If I wanted to save this would I have to take it back to a coarser grit and do everything again?


----------



## keithbyrd (Jul 1, 2012)

I wouldn't go to a coaser grit - too many scratches  -I might use 320 but probably a new piece of 400.  Did you take the first coat off all the way to the wood?  If not you may have to.  Using 400 would be slower but a whole lot safer IMHO!


----------



## Tiger (Jul 1, 2012)

Tried 400 but the white residue was still there, same thing happened with 320 so went to 240.


----------



## renowb (Jul 1, 2012)

Sometimes thin CA will seep down into pores and lighten the wood, at least I've seen that happen. I would take it all the way down again and see if the light spots are still there. If so, it's probably there for good, JMHO.


----------



## Justturnin (Jul 1, 2012)

I think if you have enough room to try again and are willing I would sand it all the way off and allow it to dry for a few days.  The white could be moisture from the original sanding.  I would also use some Acetone or similar to clean the blank to make sure there is no Brasso or anything that would prevent the CA from sticking to the wood.


----------



## PenMan1 (Jul 1, 2012)

An inexpensive moisture meter might be a worthwhile investment. From the looks of your photos, it looks like your BOW (notorious for trapping moisture) is not yet dry enough for acceptable CA finish.
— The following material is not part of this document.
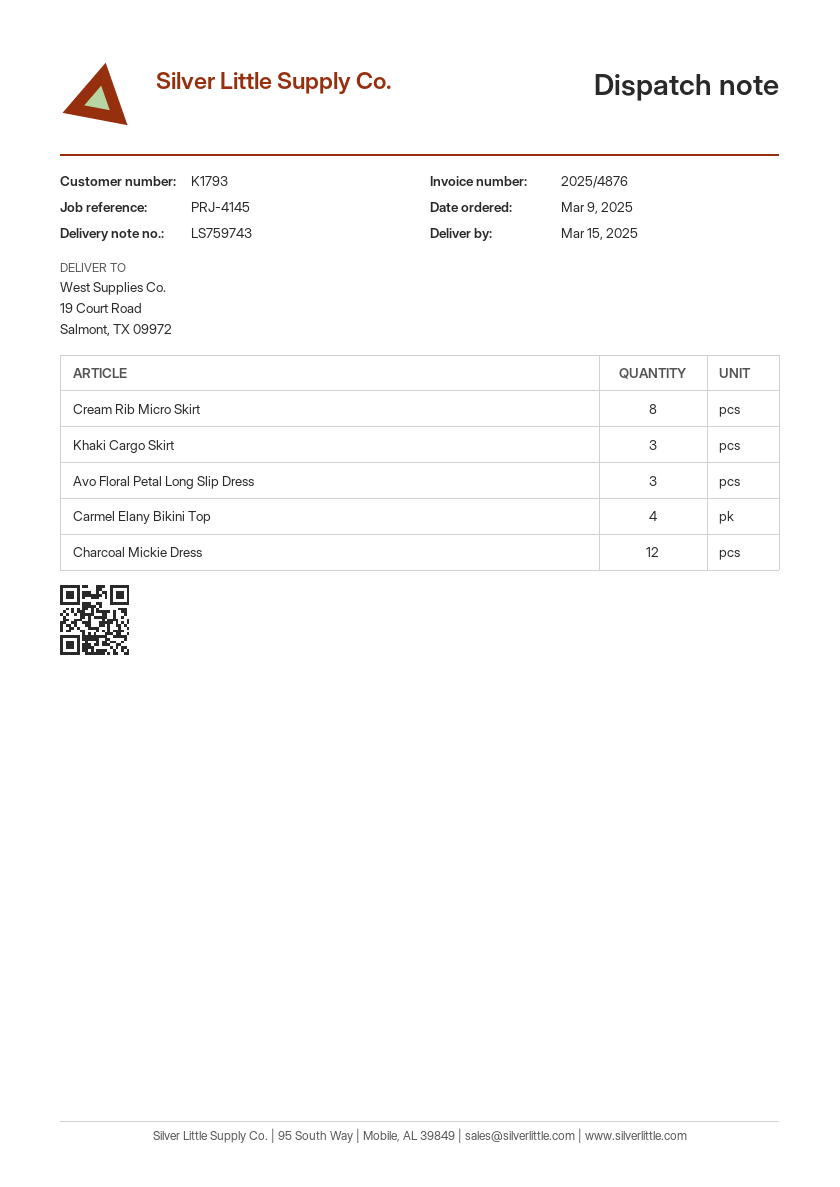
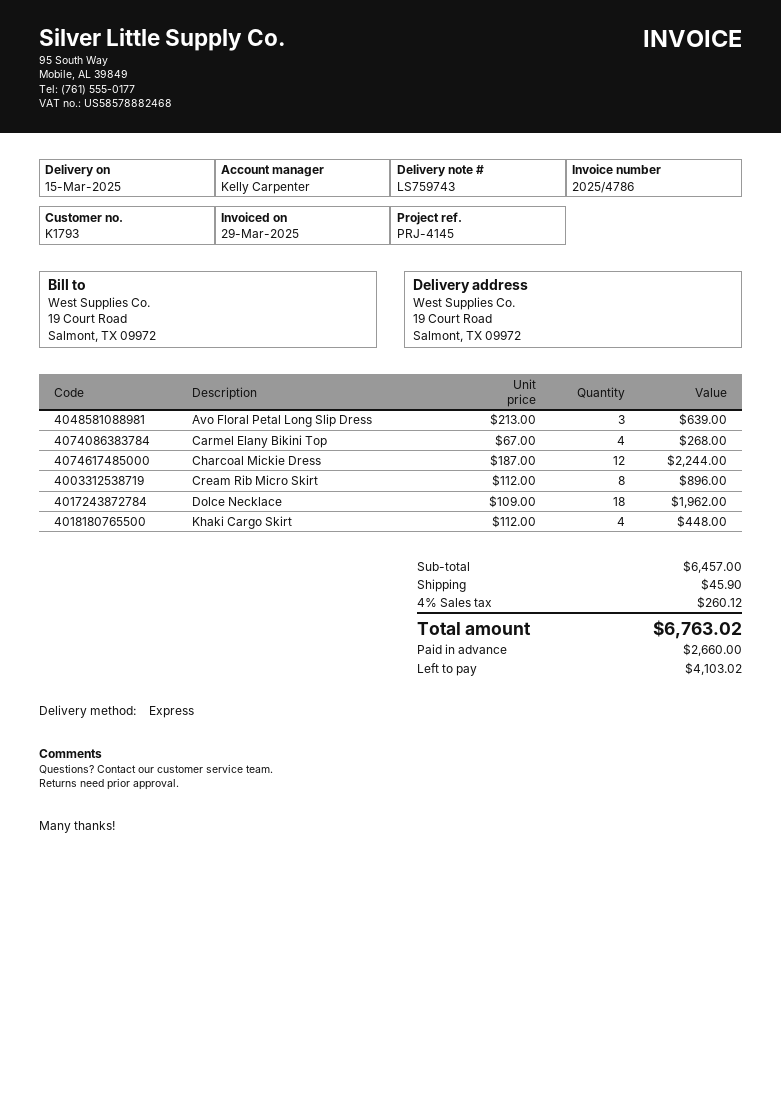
invoice number: 2025/4876 -> 2025/4786
Khaki Cargo Skirt: 3 -> 4
Dolce Necklace: none -> 18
Even with a stick of BOW that reads around 5 percent, I will still use three liberal applications of CA accelerator, after sanding and before applying finish.

You BOW looks darker than what I usually find. It makes me suspect moist blanks OR BLO added to the finish process. While YMMV, I find it almost impossible to use ANY BLO in the CA finish process.

I hope this helps. Respectfully submitted.


----------



## nativewooder (Jul 1, 2012)

You have gotten a lot of good advice.  Sand back to the wood.  Olive is dense and may never dry so you need to clean it with accelerator or acetone, let air dry and then try your finish.  Any dense oily wood will need to be stripped before trying to coat with CA glue.


----------



## Drstrangefart (Jul 1, 2012)

I normally grab a skew or my gouge of choice and strip it back to bare wood before I start over. It requires a careful touch, but if THAT doesn't get it, I just scrub the tubes and move on with life. Had a large handful of those, and only 2 or 3 were still there after getting  re-done from bare wood.


----------



## bitshird (Jul 1, 2012)

I'd go with Pen Man1 and don't go nuts with the grit, Most likely you have an abundance of oil still in the wood that's reacting to the CA, soak the blanks thoroughly with Acetone or CA Accelerator several times and LET IT DRY at least a few hours, otherwise your finish may lift off.
Then start reapplying your CA.


----------



## randyrls (Jul 1, 2012)

I will take a different tack, and suspect the Brasso.  The solvent in Brasso is likely petroleum based.  Make sure you remove every little bit of the Brasso before reapplying.


----------



## PenMan1 (Jul 1, 2012)

randyrls said:


> I will take a different tack, and suspect the Brasso.  The solvent in Brasso is likely petroleum based.  Make sure you remove every little bit of the Brasso before reapplying.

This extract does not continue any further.